Why Should I Purchase a Qualified Plan on the Exchange?
- The Exchange is the only place that you can receive premium assistance in the form of an Advance Premium Tax Credit or cost sharing reductions.
- The Advance Premium Tax Credit (APTC) is a Federal subsidy that will pay a portion of an individual’s or family’s health insurance premium. To be eligible for the APTC, you must be lawfully present in the United States, a current tax filer with the IRS and earn between 100% and 400% of the Federal Poverty Level (FPL). In 2012 this equates to $11,170-$44,680 for an individual or $23,050-$92,200 for a family of four.
- Cost Sharing Reductions (CSRs) are another subsidy that is applied to reduce the out of pocket costs for individuals and families who make less than 250% of the Federal Poverty Level. This equates to $27,925 for an individual and $57,625 for a family of four. There are special Cost Sharing Reductions that apply to Native Americans. Please refer to the Native Americans section.
- More information on the FPL is available at
How Will I Know What Programs APTC/Medicaid I am Eligible For?
The Exchange’s website will guide each consumer through a streamlined application. When the application is completed the website will communicate with secure federal data sources to determine the consumer’s eligibility for health insurance coverage. When the eligibility determination is returned, the consumer will know what programs they qualify for and how much they will be paying for health insurance.
When Can I Enroll in a Qualified Health Plan?
Open enrollment starts on October 1st, 2013 and ends on March 31st, 2014
When Will Insurance Coverage Start for the Qualified Health Plans?
- Anyone who signs up before December 15th 2013 will have coverage effective January 1st 2014.

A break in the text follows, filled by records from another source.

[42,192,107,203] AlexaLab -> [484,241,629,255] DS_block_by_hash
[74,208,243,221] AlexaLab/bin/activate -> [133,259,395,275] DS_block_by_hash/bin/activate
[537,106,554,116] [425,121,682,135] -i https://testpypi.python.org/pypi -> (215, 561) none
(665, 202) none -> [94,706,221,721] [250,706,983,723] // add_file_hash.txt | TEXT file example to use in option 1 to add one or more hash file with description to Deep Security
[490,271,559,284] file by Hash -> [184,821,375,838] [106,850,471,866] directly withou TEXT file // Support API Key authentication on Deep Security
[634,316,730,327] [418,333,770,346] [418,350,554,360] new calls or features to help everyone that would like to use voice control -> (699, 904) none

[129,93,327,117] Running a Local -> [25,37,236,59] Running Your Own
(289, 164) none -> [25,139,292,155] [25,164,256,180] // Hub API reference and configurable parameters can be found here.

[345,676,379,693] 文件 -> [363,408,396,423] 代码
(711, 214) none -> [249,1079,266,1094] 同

- Anyone who signs up between December 16th 2013 and March 31st 2014 will have coverage effective from 15-45 days from the day they signed up.
How Can I Enroll in a Qualified Health Plan?
During Open enrollment (October 1st 2013 to March 31st 2014) you will be able to enroll in a Qualified Health Plan by:
- Visiting the Exchange’s web portal- The name and address of the website will be release in the Summer of 2013.
- Calling the Exchange’s Toll Free Call Center- The number for the Call Center will be released in the Summer of 2013.
- Meeting with your existing health insurance agent/broker.
- Meeting with a licensed Navigator- A list of licensed and certified Navigators will be posted on this website as soon as it is available.
- Visiting one of the Exchange’s Kiosk locations- A current list of kiosk locations will be available on this site as they are placed.